In particular, I was trying to fit an error correction model (ECM), which is a time series model that extends a vector autoregression (VAR) in differences to account for long-term trends. My issue was in the long-term trend part of the ECM. Basically, I was regressing a variable against two variables that were highly correlated (over 99%). When I checked out the pairs plot, this became very obvious. Part of the reason they were so highly correlated was because an ECM model requires regressing time series variables in levels (both were I(1)) and the covariates shared a common trend.
rstan recommending increasing the tree depth and while that allowed the model to be fit without giving a warning, the effective sample size was still quite low.
What did I do instead? Once I realized the problem, all I needed to do was de-trend covariates. This sent the correlation between them to around 30% and Stan didn’t have any issue with it (much faster execution and higher effective sample size).
The Stan documentation mentions a few techniques that can improve Stan’s efficiency, like standardizing variables, but de-trending can also be an important tool in some cases.
See below for accompanying code.
library(rstan)
library(MASS)
rstan_options(auto_write = TRUE)
# Model
stan_model <- "
data {
int<lower=0> T;
int<lower=0> N_X;
vector[T] Y;
matrix[T, N_X] X;
}
parameters {
vector[N_X] B;
real<lower=0> sigma;
}
model {
B ~ normal(0, 100);
sigma ~ cauchy(0, 1);
Y ~ normal(X * B, sigma);
}
"
# Stan parameters
N_iter <- 500
N_chain <- 4
# Simulation Parameters
T <- 285
N_X <- 3
Y_coefficients <- c(-39.512948, 1.833247, 2.219502)
sd_Y_residual <- 0.05590053
X_initial <- c(10.9678, 11.00594)
mu_diff_X <- c(0.003503189, 0.003508181)
sigma_diff_X <- matrix(c(2.801688E-5, 1.243823E-5, 1.243823E-5, 1.340090E-5), 2, 2)
# Simulate
X_sim <- mvrnorm(T - 1, mu_diff_X, sigma_diff_X)
X_sim <- rbind(X_initial, X_sim)
X_sim <- apply(X_sim, 2, cumsum)
X_sim <- cbind(rep(1, T), X_sim)
Y_sim <- X_sim %*% Y_coefficients + rnorm(T, 0, sd_Y_residual)
reg1 <- lm(Y_sim ~ X_sim[, 2] + X_sim[, 3])

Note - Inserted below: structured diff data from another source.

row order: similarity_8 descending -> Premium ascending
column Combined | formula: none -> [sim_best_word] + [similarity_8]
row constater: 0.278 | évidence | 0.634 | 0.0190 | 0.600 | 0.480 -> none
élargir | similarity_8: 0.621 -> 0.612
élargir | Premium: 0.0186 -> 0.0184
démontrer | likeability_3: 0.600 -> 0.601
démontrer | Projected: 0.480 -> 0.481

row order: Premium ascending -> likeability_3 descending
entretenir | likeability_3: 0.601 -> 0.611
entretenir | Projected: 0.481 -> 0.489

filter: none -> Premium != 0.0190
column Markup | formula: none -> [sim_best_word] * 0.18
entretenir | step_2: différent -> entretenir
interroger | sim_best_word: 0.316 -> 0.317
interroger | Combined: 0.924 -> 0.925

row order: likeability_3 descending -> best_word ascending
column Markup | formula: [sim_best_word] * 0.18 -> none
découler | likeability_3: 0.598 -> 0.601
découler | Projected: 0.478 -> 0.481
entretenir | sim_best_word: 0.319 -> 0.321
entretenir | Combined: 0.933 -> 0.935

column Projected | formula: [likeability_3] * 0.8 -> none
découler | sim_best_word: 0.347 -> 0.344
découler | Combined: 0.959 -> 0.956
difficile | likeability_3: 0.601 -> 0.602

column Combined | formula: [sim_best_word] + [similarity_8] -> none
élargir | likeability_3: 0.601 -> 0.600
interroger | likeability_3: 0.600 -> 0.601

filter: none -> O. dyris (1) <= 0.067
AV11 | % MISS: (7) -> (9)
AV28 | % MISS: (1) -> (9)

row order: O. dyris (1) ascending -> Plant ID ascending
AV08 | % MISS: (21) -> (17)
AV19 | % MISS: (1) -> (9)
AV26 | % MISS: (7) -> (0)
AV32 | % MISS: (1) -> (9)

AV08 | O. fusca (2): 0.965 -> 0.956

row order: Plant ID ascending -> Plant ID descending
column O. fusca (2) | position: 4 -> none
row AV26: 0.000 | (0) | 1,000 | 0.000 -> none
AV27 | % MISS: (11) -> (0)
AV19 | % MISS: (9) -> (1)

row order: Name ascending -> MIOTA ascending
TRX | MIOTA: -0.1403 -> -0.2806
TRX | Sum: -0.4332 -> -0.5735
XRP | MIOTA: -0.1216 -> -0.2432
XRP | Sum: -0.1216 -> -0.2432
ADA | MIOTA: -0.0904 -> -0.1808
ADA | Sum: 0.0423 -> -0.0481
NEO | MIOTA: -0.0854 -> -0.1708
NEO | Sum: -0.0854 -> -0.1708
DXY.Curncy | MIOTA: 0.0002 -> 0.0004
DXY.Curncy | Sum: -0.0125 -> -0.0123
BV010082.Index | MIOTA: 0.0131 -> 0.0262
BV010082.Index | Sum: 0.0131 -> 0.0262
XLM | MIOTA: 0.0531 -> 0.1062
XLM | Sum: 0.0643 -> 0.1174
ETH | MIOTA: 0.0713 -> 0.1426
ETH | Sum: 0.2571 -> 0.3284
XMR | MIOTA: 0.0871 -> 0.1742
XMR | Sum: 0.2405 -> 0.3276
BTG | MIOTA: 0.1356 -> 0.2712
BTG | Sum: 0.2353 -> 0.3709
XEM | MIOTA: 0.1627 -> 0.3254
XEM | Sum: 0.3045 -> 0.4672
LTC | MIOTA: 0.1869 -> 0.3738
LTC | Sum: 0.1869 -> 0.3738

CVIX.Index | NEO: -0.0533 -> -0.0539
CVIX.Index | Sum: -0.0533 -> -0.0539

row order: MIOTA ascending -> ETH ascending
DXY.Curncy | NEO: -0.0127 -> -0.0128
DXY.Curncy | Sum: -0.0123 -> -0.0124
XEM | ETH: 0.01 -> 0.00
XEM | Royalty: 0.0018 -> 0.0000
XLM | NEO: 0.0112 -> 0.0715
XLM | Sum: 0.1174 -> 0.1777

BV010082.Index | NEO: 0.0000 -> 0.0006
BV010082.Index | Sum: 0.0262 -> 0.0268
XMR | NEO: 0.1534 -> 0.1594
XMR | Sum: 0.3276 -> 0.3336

stan_data1 <- list(T=T, N_X=N_X, Y=as.vector(Y_sim), X=X_sim)
fit_1 <- stan(model_code = stan_model,
data = stan_data1, verbose = FALSE,
iter=N_iter, chain=N_chain)
#gets warning about number of transitions
print(fit_1)
# De-trend Simulation
X_sim_alt <- X_sim
reg_detrend1 <- lm(X_sim_alt[, 2] ~ seq(1, T))
reg_detrend2 <- lm(X_sim_alt[, 3] ~ seq(1, T))
X_sim_alt[, 2] <- reg_detrend1$residuals
X_sim_alt[, 3] <- reg_detrend2$residuals
Y_sim_alt <- X_sim_alt %*% Y_coefficients + rnorm(T, 0, sd_Y_residual)
stan_data2 <- list(T=T, N_X=N_X, Y=as.vector(Y_sim_alt), X=X_sim_alt)
reg2 <- lm(Y_sim_alt ~ X_sim_alt[, 2] + X_sim_alt[, 3])
fit_2 <- stan(model_code = stan_model,
data = stan_data2, verbose = FALSE,
iter=N_iter, chain=N_chain)
print(fit_2)